Bunker suppliers have traditionally offered generous credit terms and the structure of the market is such that they will almost certainly continue to do so. Credit helps to keep things moving, but it also increases the level of financial risk involved in the venture.
Suppliers can retain title to bunkers, with the bunkers remaining in the ownership of the supplier. Retention of title must be agreed contractually. This may prove to be invaluable in the event that, following a declaration of bankruptcy by an owner or its agents, the bunkers remain on board the vessel. The supplier can then claim back the bunkers and should be unaffected by the bankruptcy. However, the situation may become complex in cases where the bunkers in question have been mingled with other bunkers from different suppliers.
Even without a retention-of-title clause in the contract, it may be possible for the bunker supplier to claim back the unpaid bunkers. Under Dutch law, this must be done within six weeks of supply, and the bunkers must obviously be unconsumed. However, a complication may arise under the provisions of a timecharter, if the bunkers have been redelivered to the shipowner in the meantime. When the claim for bunkers is against the owner, the ship can be arrested, but this is unlikely to help in the case of bankruptcy.
It is vital for bunker suppliers to know with whom they are contracting. On many occasions bunkers are typically ordered by ‘agents’ or ‘managers’; it is essential to establish exactly whom these agents and managers represent. When making a claim, such information will prove vital.

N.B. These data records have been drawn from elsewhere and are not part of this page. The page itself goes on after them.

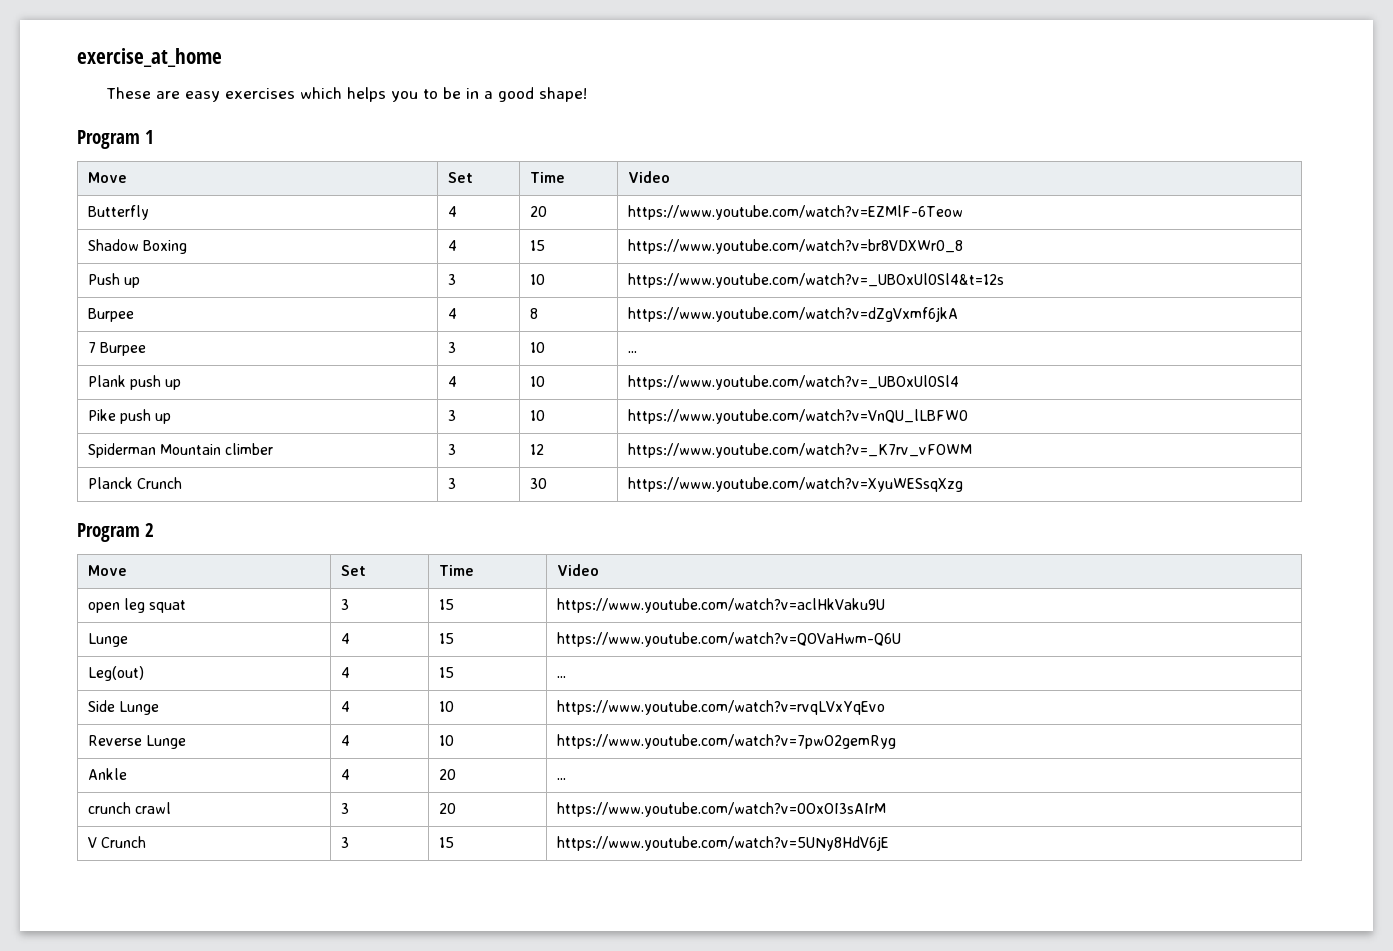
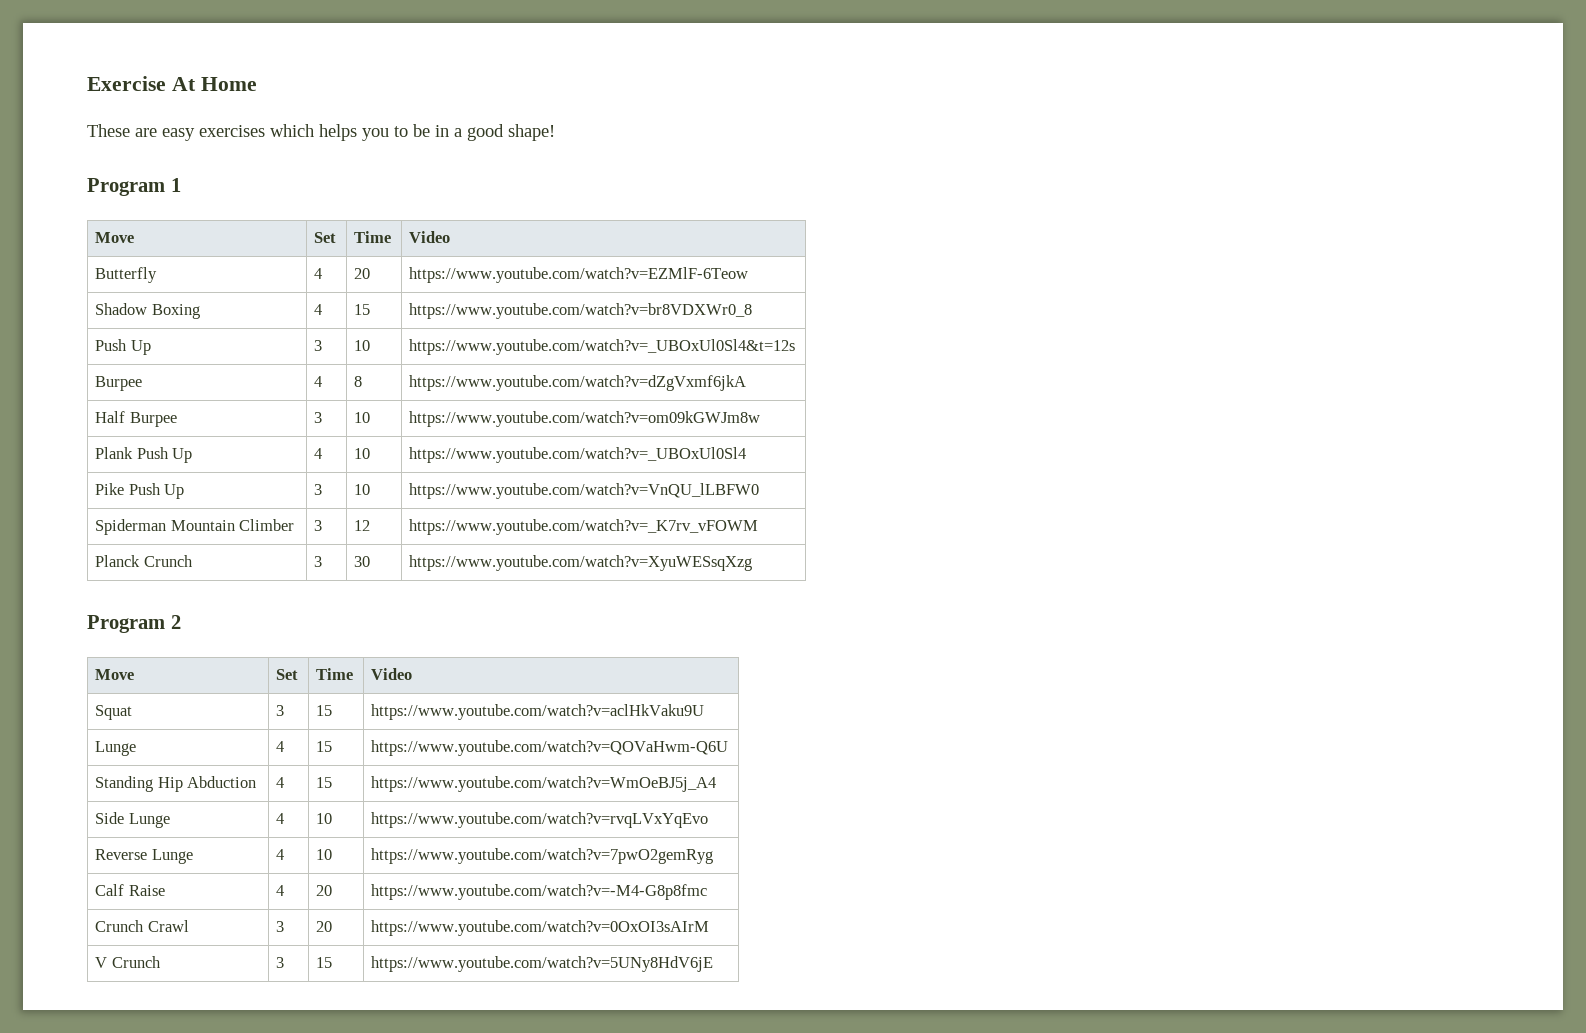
[77,48,222,67] exercise_at_home -> [87,76,257,91] Exercise At Home
[123,277,140,288] up -> [130,340,151,355] Up
[87,342,96,353] 7 -> [95,411,126,423] Half
[627,351,637,353] ... -> [409,411,761,427] https://www.youtube.com/watch?v=om09kGWJm8w
[129,375,182,390] push up -> [136,447,193,463] Push Up
[119,409,172,424] push up -> [128,483,185,499] Push Up
[225,443,274,455] climber -> [239,519,295,531] Climber
[87,598,187,613] open leg squat -> [95,705,133,720] Squat
[87,666,144,681] [340,667,350,678] [438,667,454,678] [556,676,566,678] Leg(out) | 4 | 15 | ... -> [95,776,257,792] [276,777,285,788] [316,777,333,788] [371,776,717,792] Standing Hip Abduction | 4 | 15 | https://www.youtube.com/watch?v=WmOeBJ5j_A4
[87,768,127,780] [340,769,350,780] [438,769,456,780] [556,778,566,780] [87,802,171,814] Ankle | 4 | 20 | ... // crunch crawl -> [95,884,165,896] [276,885,285,896] [316,885,333,896] [371,884,708,900] [95,920,189,932] Calf Raise | 4 | 20 | https://www.youtube.com/watch?v=-M4-G8p8fmc // Crunch Crawl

When the claim is against the bareboat charterer of the ship, the ship can be arrested for the bunker claim. However, when the ship has been time chartered, the situation is more complicated. First, it must be established whether the bunker claim has created a maritime lien, and if so, where and when that lien can be exercised. This will depend on the applicable law in each particular case. For example, under US law, a bunker claim creates a maritime lien. In other countries it is not possible to arrest the ship, irrespective of whether, under the applicable law, a lien has been created.
Timecharters will usually contain a ‘no lien’ clause, which may also prohibit a claim against the ship. Even then, an arrest may still be possible in some countries, such as Belgium, which interprets the Ship Arrest Convention in such a way that a claim for bunkers gives the right to arrest a particular ship. A so-called ‘Liverpool and London’ clause may help. This clause stipulates that the question of whether a lien exists is governed by a specific law or the law of the place where the ship is located. Such a clause must be incorporated in the supply contract. Depending on where the ship is, this may create the possibility to arrest that ship.

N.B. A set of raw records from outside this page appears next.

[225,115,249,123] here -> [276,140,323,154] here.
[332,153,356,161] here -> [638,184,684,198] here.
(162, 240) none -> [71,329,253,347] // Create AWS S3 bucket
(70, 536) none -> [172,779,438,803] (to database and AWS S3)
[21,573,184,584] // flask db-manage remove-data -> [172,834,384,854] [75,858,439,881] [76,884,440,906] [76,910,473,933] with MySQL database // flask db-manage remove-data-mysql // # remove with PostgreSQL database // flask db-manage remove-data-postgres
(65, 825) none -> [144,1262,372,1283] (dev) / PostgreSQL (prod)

There are a variety of other issues involved, such as the sale of the vessel to a third party, which can affect the rights of bunker suppliers in the event that their principals file for bankruptcy.
These issues demonstrate the need for the bunker industry to move quickly in order to pursue a successful recovery of bunker claims against an insolvent principal. Any delay (or failure) in taking the most appropriate action may be fatal.